“Da domani si cambia vita”! Mai parole furono più vere per descrivere la storia di Danilo e Luisa che, ormai da più di tre anni, gestiscono il ristorante “Le Migole” a Tesero.
“Da domani si cambia vita”! Mai parole furono più vere per descrivere la storia di Danilo e Luisa che, ormai da più di tre anni, gestiscono il ristorante “Le Migole” a Tesero. Ecco la loro storia.
- Allora Danilo, com’è iniziata questa avventura?
Tutto nasce dal mio amore per il mondo culinario che ho sempre cercato di coltivare come passione parallela ai miei passati lavori.
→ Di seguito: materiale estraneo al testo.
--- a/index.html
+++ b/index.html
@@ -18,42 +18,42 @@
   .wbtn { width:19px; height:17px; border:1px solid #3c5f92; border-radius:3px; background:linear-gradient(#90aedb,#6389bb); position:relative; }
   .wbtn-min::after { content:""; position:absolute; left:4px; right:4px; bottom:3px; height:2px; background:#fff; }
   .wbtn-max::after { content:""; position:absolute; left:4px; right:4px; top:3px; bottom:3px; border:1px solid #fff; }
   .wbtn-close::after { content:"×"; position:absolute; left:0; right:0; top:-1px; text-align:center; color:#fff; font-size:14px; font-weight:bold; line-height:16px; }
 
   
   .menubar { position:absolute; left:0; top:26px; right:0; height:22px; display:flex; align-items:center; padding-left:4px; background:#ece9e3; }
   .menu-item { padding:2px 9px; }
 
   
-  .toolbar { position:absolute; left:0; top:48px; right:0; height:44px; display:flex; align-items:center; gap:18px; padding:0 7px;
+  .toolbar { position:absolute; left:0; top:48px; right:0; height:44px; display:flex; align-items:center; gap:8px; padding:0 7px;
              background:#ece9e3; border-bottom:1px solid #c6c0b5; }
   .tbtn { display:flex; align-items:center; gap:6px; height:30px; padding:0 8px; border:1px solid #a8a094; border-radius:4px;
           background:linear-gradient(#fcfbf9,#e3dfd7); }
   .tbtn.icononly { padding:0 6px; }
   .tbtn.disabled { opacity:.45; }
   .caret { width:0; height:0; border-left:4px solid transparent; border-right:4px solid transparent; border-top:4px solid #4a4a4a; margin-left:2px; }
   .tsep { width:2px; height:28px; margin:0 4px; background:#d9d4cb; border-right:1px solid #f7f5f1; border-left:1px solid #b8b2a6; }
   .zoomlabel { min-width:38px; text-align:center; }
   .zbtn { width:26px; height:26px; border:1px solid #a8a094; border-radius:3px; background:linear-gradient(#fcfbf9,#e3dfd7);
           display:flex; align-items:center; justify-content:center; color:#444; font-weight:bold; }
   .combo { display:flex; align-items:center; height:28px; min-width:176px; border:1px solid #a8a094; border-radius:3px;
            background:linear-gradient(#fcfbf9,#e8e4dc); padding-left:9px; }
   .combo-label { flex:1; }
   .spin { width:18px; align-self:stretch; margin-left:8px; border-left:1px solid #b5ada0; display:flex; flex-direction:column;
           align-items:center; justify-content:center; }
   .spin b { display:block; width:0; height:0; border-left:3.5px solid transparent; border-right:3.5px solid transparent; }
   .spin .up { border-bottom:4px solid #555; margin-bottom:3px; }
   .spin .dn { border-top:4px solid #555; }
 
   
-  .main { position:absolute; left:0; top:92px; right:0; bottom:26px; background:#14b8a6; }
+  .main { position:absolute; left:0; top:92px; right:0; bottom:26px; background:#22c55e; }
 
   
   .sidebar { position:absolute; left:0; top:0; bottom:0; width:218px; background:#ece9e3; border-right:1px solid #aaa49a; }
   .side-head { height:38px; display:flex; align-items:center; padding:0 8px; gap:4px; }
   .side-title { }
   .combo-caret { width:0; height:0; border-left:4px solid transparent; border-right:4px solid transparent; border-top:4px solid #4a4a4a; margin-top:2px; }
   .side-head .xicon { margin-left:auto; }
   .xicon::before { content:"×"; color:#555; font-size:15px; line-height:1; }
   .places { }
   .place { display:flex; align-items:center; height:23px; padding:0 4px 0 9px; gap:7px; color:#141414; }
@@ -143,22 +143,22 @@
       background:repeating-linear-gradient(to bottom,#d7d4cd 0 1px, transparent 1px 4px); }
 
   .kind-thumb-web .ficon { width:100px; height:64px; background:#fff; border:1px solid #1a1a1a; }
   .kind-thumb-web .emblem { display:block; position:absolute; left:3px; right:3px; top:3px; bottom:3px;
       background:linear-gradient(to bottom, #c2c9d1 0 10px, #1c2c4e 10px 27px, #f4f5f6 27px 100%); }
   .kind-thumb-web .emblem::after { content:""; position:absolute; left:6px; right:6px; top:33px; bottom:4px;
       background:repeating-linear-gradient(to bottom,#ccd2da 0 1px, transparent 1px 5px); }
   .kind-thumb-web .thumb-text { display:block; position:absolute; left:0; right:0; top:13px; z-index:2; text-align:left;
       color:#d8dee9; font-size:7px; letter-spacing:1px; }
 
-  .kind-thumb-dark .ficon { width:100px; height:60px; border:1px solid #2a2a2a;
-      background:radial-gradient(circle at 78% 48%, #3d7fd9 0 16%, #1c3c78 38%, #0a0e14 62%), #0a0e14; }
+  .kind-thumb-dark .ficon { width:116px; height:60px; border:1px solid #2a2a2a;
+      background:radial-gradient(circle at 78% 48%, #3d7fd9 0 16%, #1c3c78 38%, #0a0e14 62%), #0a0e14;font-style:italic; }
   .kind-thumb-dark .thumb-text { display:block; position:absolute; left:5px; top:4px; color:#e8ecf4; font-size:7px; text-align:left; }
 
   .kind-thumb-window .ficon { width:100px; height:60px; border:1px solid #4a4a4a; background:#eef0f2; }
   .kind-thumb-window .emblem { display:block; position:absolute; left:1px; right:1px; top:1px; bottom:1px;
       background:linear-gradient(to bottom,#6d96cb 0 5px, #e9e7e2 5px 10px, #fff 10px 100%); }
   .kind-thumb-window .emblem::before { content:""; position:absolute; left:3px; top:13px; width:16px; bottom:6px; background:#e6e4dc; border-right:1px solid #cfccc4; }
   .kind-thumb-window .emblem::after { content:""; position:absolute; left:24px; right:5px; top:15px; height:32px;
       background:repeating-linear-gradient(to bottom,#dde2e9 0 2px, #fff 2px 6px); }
Ho imparato da “privatista”, per conto mio, e non frequentando scuole dedicate o percorsi simili, ma ogni volta che invitavo i miei amici a casa mi veniva fatta sempre la solita domanda: “Quando comincerai a fare il cuoco?”. Devo dire che per molto tempo ho risposto che un simile lavoro fosse troppo impegnativo per me ma, visto ciò che siamo riusciti a raggiungere in così poco tempo, posso dire che alla fine avevano ragione loro!
- Quindi il ristorante ha pochi anni di vita?
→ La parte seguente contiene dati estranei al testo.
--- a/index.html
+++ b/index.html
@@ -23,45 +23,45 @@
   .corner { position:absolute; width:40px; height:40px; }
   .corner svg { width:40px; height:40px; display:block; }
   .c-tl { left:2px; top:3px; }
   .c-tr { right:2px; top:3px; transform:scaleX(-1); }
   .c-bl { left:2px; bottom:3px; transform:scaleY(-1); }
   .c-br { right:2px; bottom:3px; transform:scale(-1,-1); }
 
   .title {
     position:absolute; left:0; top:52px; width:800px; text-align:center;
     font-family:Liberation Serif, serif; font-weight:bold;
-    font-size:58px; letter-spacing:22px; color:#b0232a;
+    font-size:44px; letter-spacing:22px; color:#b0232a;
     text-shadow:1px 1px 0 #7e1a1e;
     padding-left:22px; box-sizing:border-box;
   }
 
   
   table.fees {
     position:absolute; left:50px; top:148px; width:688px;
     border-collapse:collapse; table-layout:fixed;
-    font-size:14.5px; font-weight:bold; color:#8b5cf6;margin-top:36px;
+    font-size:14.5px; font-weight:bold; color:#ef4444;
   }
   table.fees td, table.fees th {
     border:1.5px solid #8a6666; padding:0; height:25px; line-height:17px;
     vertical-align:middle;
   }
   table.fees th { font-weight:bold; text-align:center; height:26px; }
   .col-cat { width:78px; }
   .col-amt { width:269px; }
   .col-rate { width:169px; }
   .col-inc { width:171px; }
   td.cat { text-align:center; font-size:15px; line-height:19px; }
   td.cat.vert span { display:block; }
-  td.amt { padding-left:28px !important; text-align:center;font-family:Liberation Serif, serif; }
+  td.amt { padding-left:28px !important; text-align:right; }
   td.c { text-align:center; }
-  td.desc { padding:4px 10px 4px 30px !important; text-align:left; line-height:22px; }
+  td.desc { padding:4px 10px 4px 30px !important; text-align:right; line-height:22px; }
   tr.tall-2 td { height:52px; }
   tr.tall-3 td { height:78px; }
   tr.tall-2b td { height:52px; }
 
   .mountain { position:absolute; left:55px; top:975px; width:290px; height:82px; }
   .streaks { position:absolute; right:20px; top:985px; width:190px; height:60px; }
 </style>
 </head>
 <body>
Abbiamo iniziato questo progetto il 4 luglio 2020, in piena epoca lockdown, e abbiamo tenuto duro anche in momenti dove aveva senso porsi degli interrogativi anche piuttosto grossi. Alla fine possiamo dire che ne sia valsa la pena: stiamo avendo dei risultati davvero eccezionali.
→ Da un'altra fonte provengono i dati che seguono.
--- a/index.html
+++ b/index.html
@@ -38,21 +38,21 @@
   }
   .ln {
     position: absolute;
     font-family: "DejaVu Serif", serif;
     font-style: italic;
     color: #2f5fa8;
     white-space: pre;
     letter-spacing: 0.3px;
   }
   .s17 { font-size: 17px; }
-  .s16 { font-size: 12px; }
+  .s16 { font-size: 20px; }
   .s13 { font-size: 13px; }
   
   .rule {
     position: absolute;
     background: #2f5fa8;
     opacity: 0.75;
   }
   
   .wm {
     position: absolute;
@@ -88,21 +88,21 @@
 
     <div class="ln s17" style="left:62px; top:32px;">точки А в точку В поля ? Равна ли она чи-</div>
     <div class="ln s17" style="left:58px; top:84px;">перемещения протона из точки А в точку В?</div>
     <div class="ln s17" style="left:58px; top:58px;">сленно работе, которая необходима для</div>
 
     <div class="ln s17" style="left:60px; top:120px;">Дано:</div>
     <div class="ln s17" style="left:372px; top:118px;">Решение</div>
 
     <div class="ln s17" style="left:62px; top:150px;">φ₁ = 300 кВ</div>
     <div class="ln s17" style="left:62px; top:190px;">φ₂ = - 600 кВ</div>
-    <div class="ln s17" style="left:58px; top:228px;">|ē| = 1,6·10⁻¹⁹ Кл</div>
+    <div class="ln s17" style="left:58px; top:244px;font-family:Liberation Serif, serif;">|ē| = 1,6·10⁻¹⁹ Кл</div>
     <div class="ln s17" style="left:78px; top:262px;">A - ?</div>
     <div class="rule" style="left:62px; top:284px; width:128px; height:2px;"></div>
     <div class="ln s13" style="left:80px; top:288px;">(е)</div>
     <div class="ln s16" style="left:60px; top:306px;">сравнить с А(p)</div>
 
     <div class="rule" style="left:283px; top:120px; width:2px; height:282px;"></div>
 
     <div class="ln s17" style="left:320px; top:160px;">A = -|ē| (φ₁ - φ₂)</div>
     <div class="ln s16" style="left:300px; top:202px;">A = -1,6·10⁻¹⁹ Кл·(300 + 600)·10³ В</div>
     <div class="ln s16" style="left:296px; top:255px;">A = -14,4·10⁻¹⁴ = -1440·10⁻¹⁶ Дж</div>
- Parli sempre al plurale, Danilo: è un progetto che hai avviato con qualcun’altro?
Ho iniziato quest’avventura con la mia compagna, Luisa. Venivamo entrambi da due lavori completamente diversi, io arredatore per ben 28 anni mentre lei aveva dei negozi di articoli regalo a Moena, ma ad un certo punto, ci siamo resi conto di essere stufi delle nostre vecchie attività, così abbiamo deciso di metterci alla ricerca di nuovi stimoli. Ho dovuto fare un po’ di gavetta nella ristorazione in Alto Adige, ma alla fine ci siamo messi in gioco ed abbiamo aperto il locale assieme.
- Un cambio di vita davvero radicale!
Se vuoi puoi leggerla come una piccola follia, anche se alla fine abbiamo ponderato bene ogni singola scelta per prepararci il più possibile. La parte che più ti spaventa è il mettersi in gioco, il “lasciare il comodo per lo scomodo”, soprattutto perché, dopo tanti anni passati in un altro settore, si pensa di non avere più l’energia o le capacità necessarie per un cambiamento così drastico. Dentro di noi, però, sentivamo che quella fosse la scelta giusta e, a conti fatti, ne è valsa davvero la pena. Data la nostra esperienza, il messaggio che mi sento di consegnare a chiunque volesse intraprendere un percorso simile è molto semplice: se vuoi, puoi.
- Ed io penso davvero che più di una persona possa beneficiare degli insegnamenti di questa storia. Cambiando argomento: come siete arrivati alla vostra idea di ristorazione?
Volevo portare all’interno della valle un locale “non consono”, qualcosa che potesse posizionarsi a mezza via tra il ristorante di “alto livello” e il locale “meno impegnativo”, adatto alle belle serate in compagnia tra amici. Abbiamo selezionato una cucina curata, che non richiedesse preparazioni troppo complesse, e l’abbiamo unita ad un piccolo locale che potesse trasmettere un senso d’intimità e di famiglia, tanto da decidere di voler avere solo nove tavoli da servire. La nostra proposta vuole offrire piatti non comuni, nati dall’incontro della nostra tradizione valligiana e della cucina di mia madre con tecniche ed ingredienti provenienti da culture e paesi diversi, in una fusione di sapori che sappiano stupire ed emozionare. Deve essere un gioco: la parola d’ordine è creatività.
- E, da quello che ho capito, l’accoglienza è stata ottima in valle, giusto?
Siamo riusciti, nel giro di pochissimo tempo, a diventare un punto di riferimento proprio grazie all’atipicità di cui ti parlavo prima. Sicuramente all’inizio non è stato semplice spiegare la nostra idea di cucina, ma alla fine la passione e l’impegno quotidiano hanno saputo raccontare al meglio i valori di intimità e creatività alla base di questo progetto.
- Ultimissima domanda: come mai “Le Migole”?
L’idea ci venne durante una serata con un amico dall’appetito prodigioso. Dopo cena c’era il tavolo pieno di briciole e, in maniera bonaria, lo rimproverammo in dialetto per non aver ripulito tutto da cima a fondo. Non essendo trentino, il mio amico trovò il termine “migole”, appunto, briciole così divertente che alla fine decidemmo di battezzare così il nostro locale.